Mythemes are units of narrative features we can use to compare different myths from around the world. The concept was devised in the 1950s by Claude Lévi-Strauss who wanted a more scientific approach to analysing tribal stories and folklore. By breaking down myths into their characters, actions and themes, Strauss hoped he could quantify culturally important meanings and celebrate our rich diversity of thinking.
Why Study Myths?
Lévi-Strauss believed anthropologists were too quick to dismiss myths as “idle play” or a “coarse kind of speculation” because he recognised the stories expressed “fundamental feelings common to the whole of mankind”, offered some sort of “explanations for phenomena” science had yet to explain, and reflected complex “social structure and social relations”.
He was also fascinated by the “astounding similarity between myths collected in widely different regions”. Could closer scrutiny of myths help develop our understanding of the world and reveal something about mankind?
Lévi-Strauss needed a way to compare and contrast myths. He needed a method.
Mytheme and Semiotics
After splitting signs into two parts, the signifier and signified, Ferdinand de Saussure established the principle of an arbitrary relationship between signs and their meaning. For instance, there is no reason whatsoever the combination of sounds which form the word “water” should refer to its equivalent in the real world. Lévi-Strauss applied a similar approach to analysing myths.
A mytheme consists of the narrative feature and what it signifies.
However, in the same way the Latin “aqua” was perfectly fine for centuries, Lévi-Strauss also realised myths and their individual units were influenced by the culture that produced the story. The physical form of the mytheme might change, but its “properties” will remain.
He also argued we can update and translate myths, but their meanings will be “preserved” because mythemes contain “properties… above the ordinary linguistic level”. That process sounds a lot like Roland Barthes’ second order of signification – myth. But please do not confuse the two terms.
Character, Action and Theme
In order to collect useful data, Lévi-Strauss had to devise his own way of breaking down myths into units of meaning he could use to compare and contrast the narratives. He identified character, action and theme to be their smallest elements.
Lévi-Strauss illustrated this approach by comparing the Greek myths of Cadmus slaying the dragon and Oedipus killing the Sphinx. Both of these monsters are trying to destroy mankind. Although some of the specific details in the stories are different, the signification remains the same – men overcoming the supernatural to save society.
If you are already familiar with Vladimir Propp’s character types and spheres of action, you will appreciate Lévi-Strauss’ method here. You can also see this approach in the way Roland Barthes divided stories into lexias so he could classify the narrative codes.
Once you have identified the various mythemes, you can start arranging them into semantic packets and try to uncover some of the underlying meanings in the myths.
Mythemes and the Media
Although Lévi-Strauss was investigating classical myths and tribal stories, we can use his ideas to find out more about our own culture and society because media texts often reveal our dominant values and beliefs.
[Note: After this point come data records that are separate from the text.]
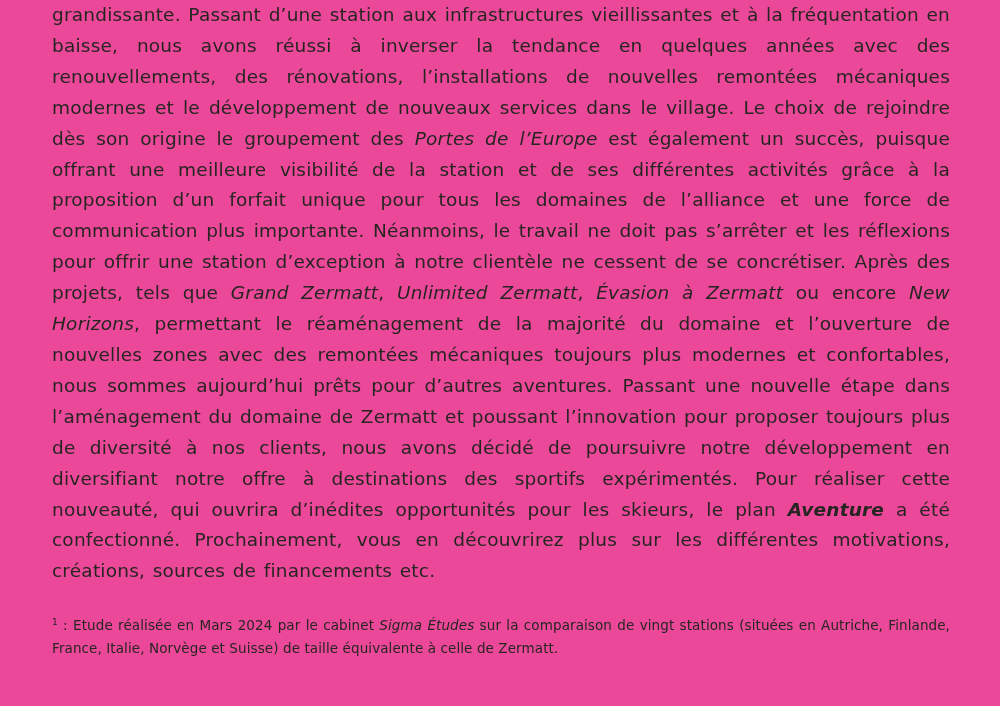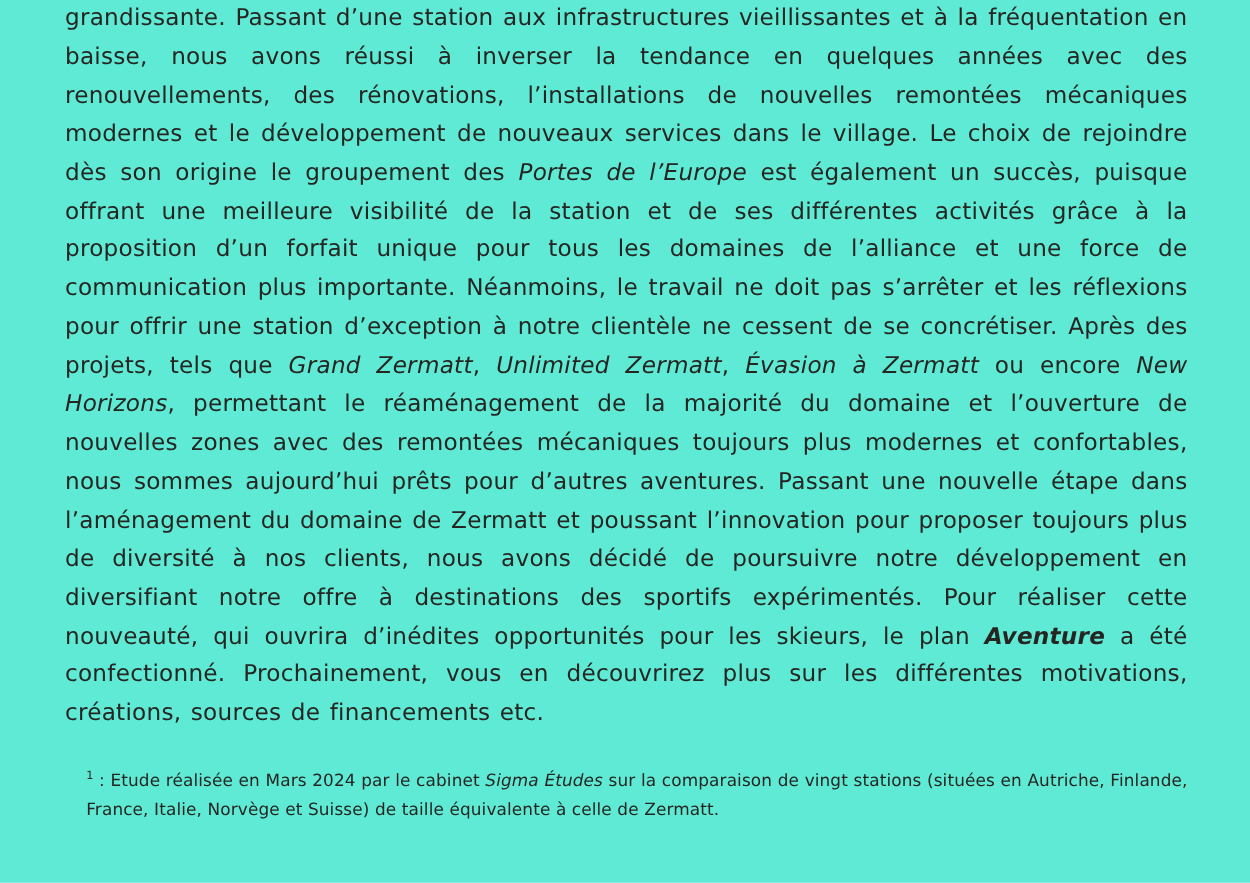--- a/index.html
+++ b/index.html
@@ -10,7 +10,7 @@
     position: relative;
     width: 1000px;
     height: 706px;
-    background: #5eead4;
+    background: #ec4899;
     font-family: "DejaVu Sans", "Liberation Sans", sans-serif;
     color: #262522;
     overflow: hidden;

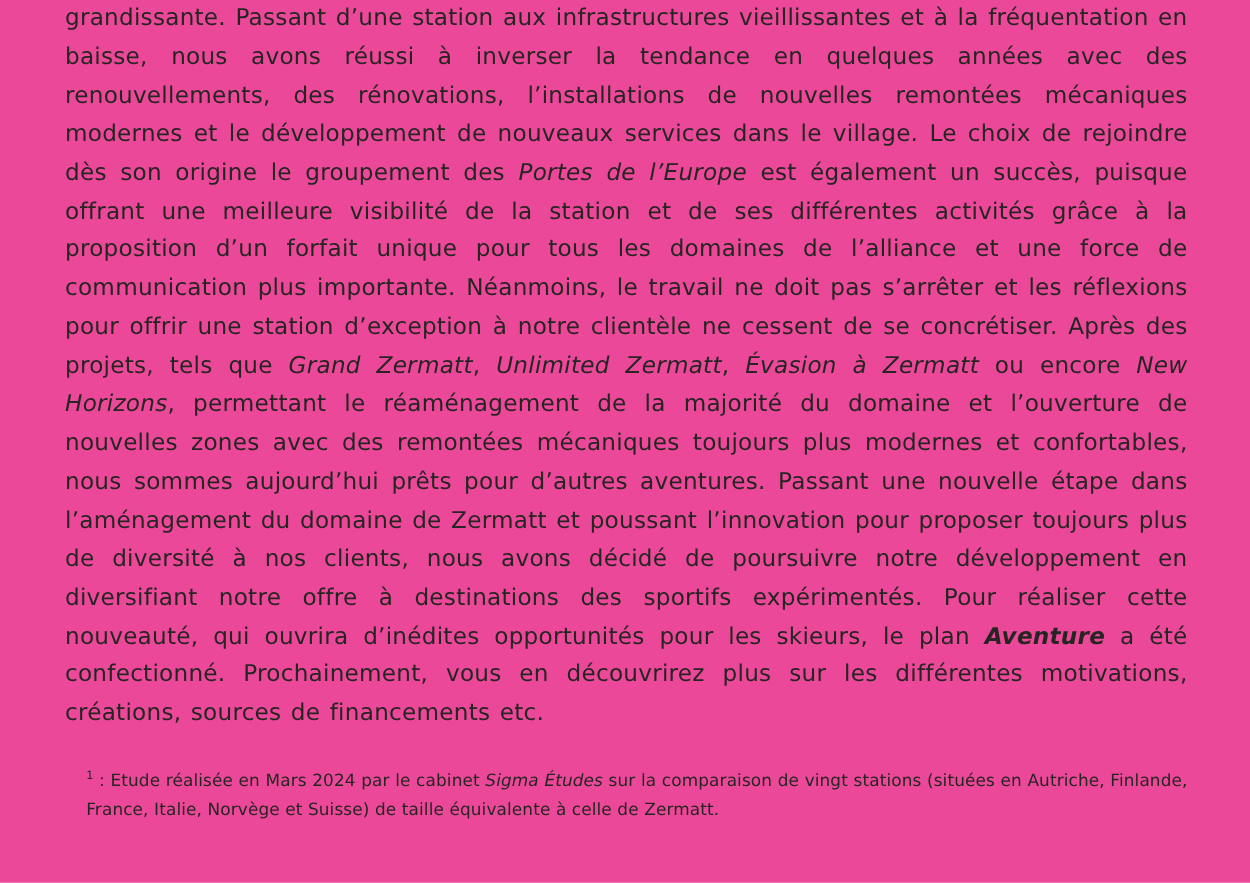--- a/index.html
+++ b/index.html
@@ -41,7 +41,7 @@
     letter-spacing: 0.1px;
   }
   .footnote {
-    margin: 0 0 1px 17px;
+    margin: 0 0 1px 0;
   }
   .footnote sup {
     font-size: 9px;

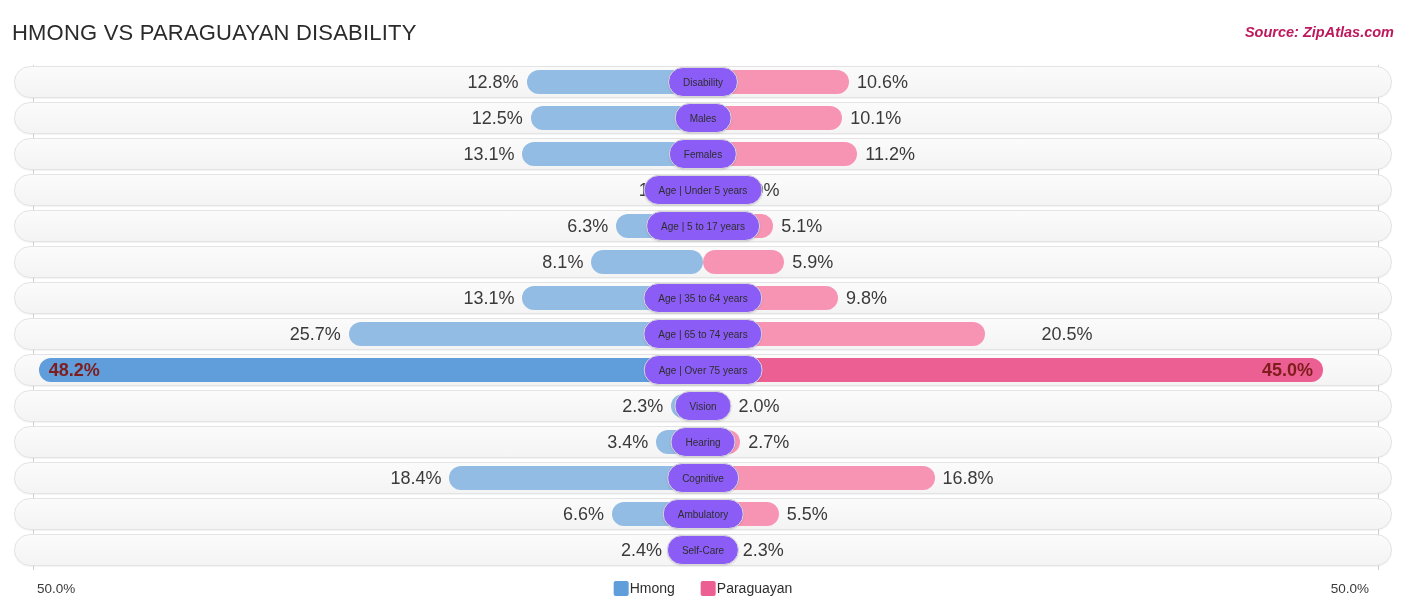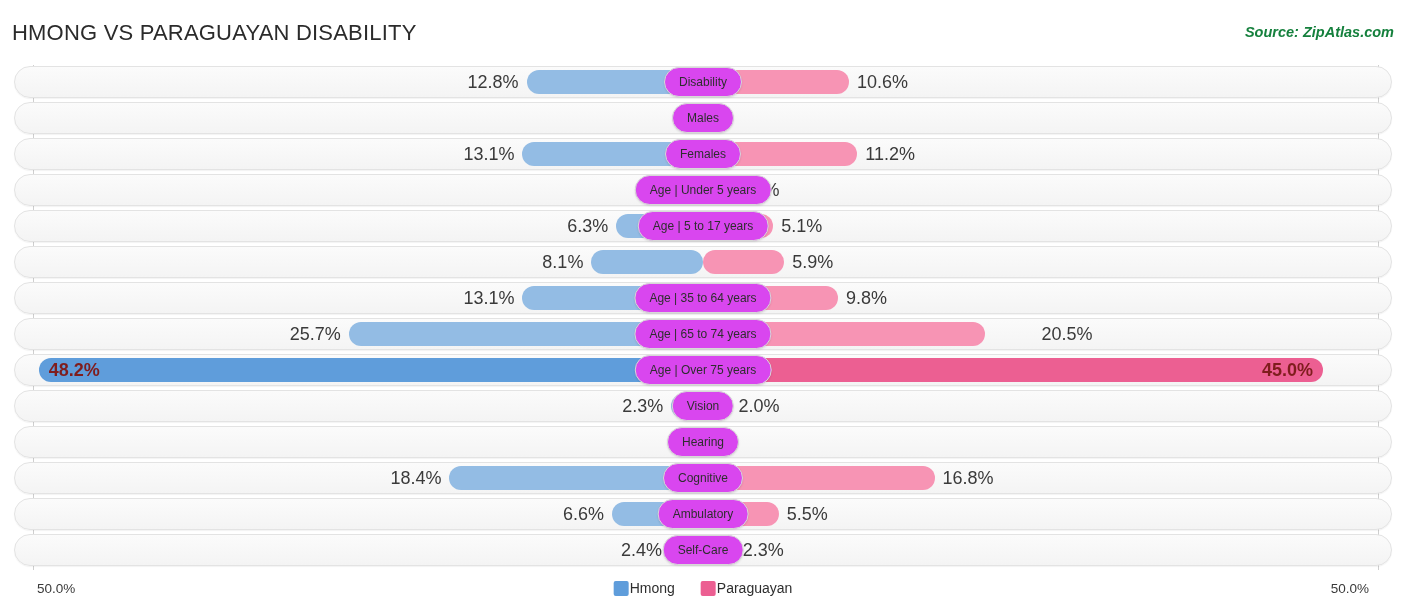--- a/index.html
+++ b/index.html
@@ -22,7 +22,7 @@
   .source {
     position: absolute; right: 12px; top: 24px;
     font-size: 14.5px; font-style: italic; font-weight: bold;
-    color: #15803d; white-space: nowrap;
+    color: #be185d; white-space: nowrap;
   }
 
   

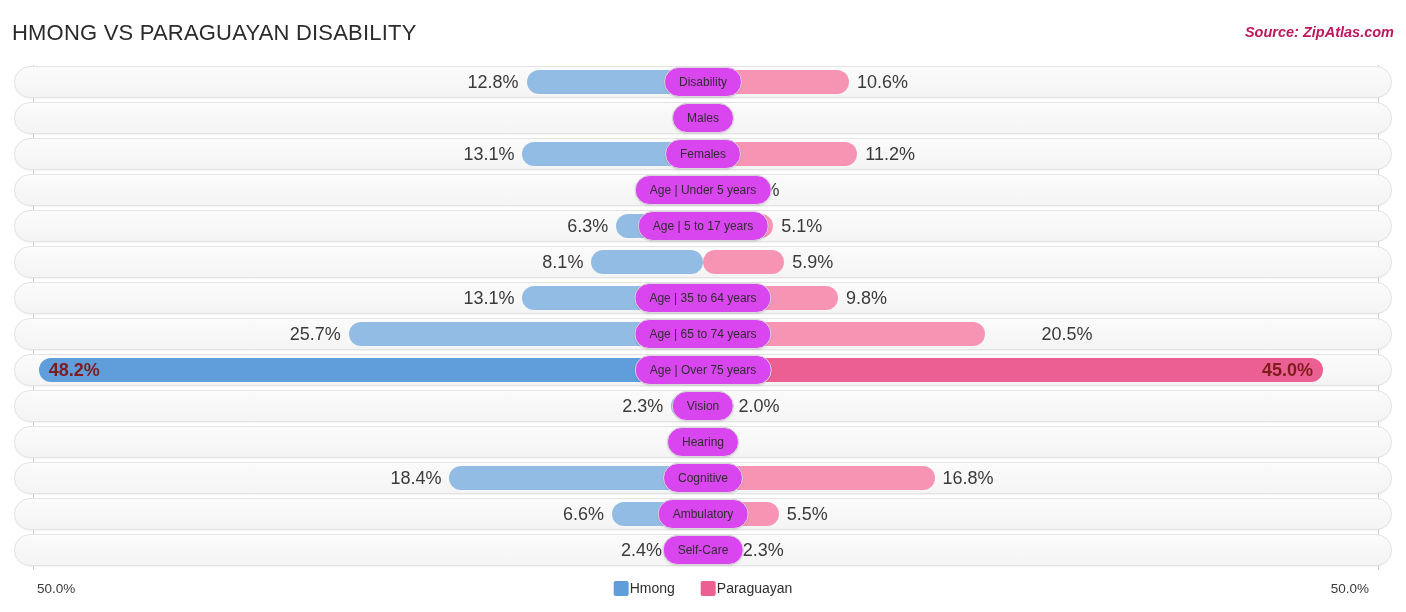--- a/index.html
+++ b/index.html
@@ -73,10 +73,10 @@
     transform: translateX(-50%);
     height: 30px; line-height: 29px;
     padding: 0 14px;
-    background: #d946ef;
+    background: #8b5cf6;
     border: 1px solid #d8d8d8;
     border-radius: 15px;
-    font-size: 12px; color: #2e2e2e;
+    font-size: 10px; color: #2e2e2e;
     white-space: nowrap;
     box-shadow: 0 1px 2px rgba(0,0,0,.10);
     z-index: 4;

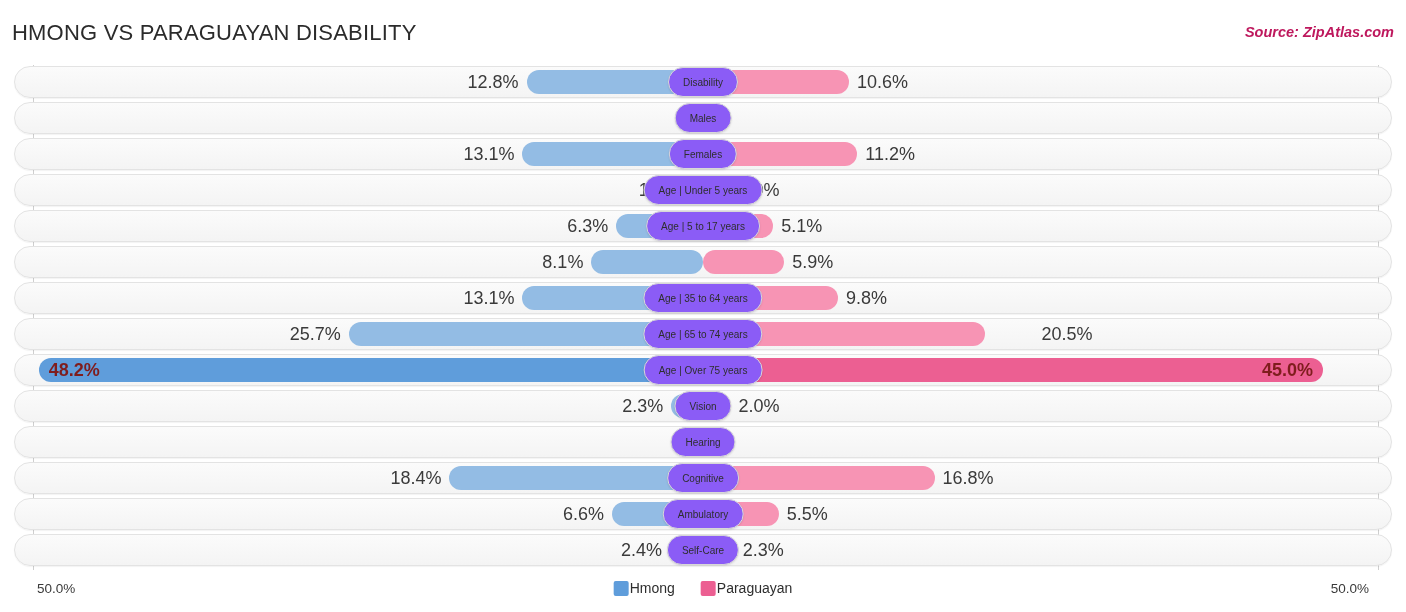--- a/index.html
+++ b/index.html
@@ -123,6 +123,12 @@
       </div>
       <div class="row" style="top: 40px;">
         <div class="track"></div>
+        <div class="barwrap">
+          <div class="bar left blue" style="width: 172.25px;"></div>
+          <div class="bar right pink" style="width: 139.178px;"></div>
+          <div class="val leftval" style="right: 869.25px;">12.5%</div>
+          <div class="val rightval" style="left: 836.178px;">10.1%</div>
+        </div>
         <div class="pill">Males</div>
       </div>
       <div class="row" style="top: 76px;">

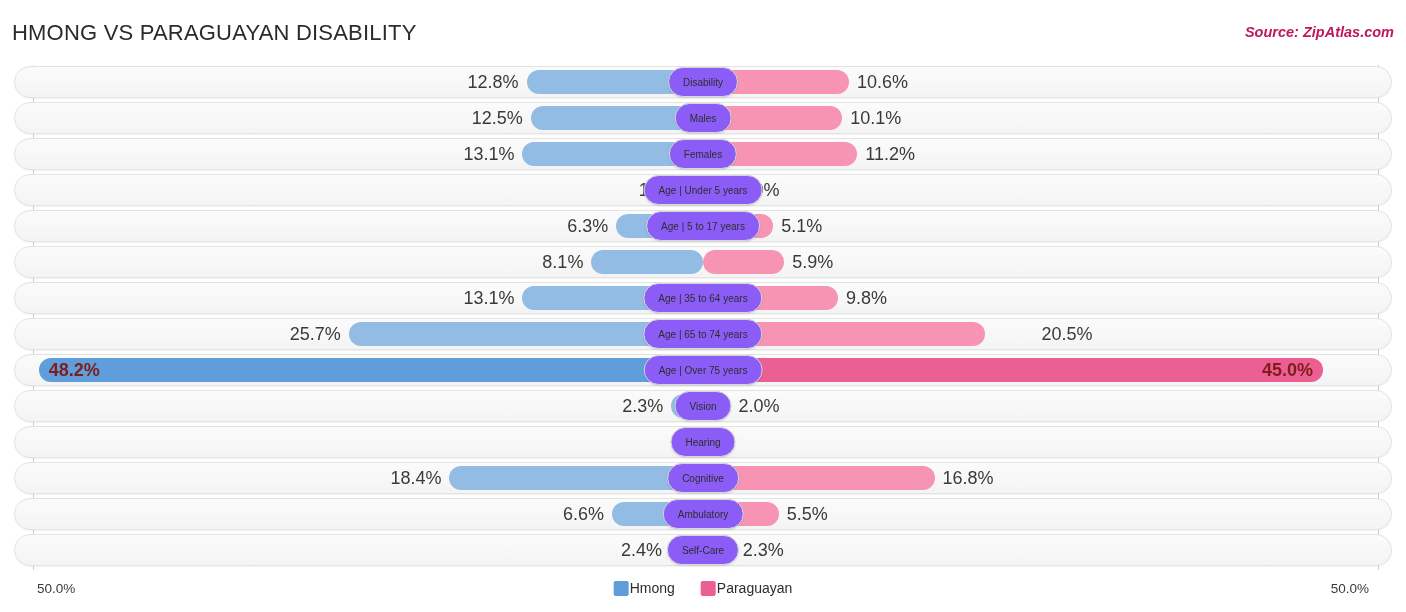--- a/index.html
+++ b/index.html
@@ -212,6 +212,12 @@
       </div>
       <div class="row" style="top: 364px;">
         <div class="track"></div>
+        <div class="barwrap">
+          <div class="bar left blue" style="width: 46.852px;"></div>
+          <div class="bar right pink" style="width: 37.206px;"></div>
+          <div class="val leftval" style="right: 743.852px;">3.4%</div>
+          <div class="val rightval" style="left: 734.206px;">2.7%</div>
+        </div>
         <div class="pill">Hearing</div>
       </div>
       <div class="row" style="top: 400px;">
Since the media has an agenda-setting function and helps to normalise views and attitudes, the study of its output is essential in the fight against inequality and injustice, especially when important ideas are misrepresented and minority groups are reduced to inappropriate stereotypes.
Mythemes and Superheroes
Here is a quick and obvious example of using mythemes to interpret contemporary texts. Batman, Superman and Shazam are different superheroes who use their powers and skills to protect mankind from various forces of evil. Think about their origin stories. Batman’s parents are killed outside the theatre, Superman’s parents remain on Krypton, and Shazam loses his parents to a mysterious accident when they are an archaeological dig.
Each of these narrative actions could be considered a mytheme. What do these semantic echoes reveal about our culture and our understanding of the world?
By the way, Lévi-Strauss identified bloodlines as an important feature in the Cadmus and Oedipus stories.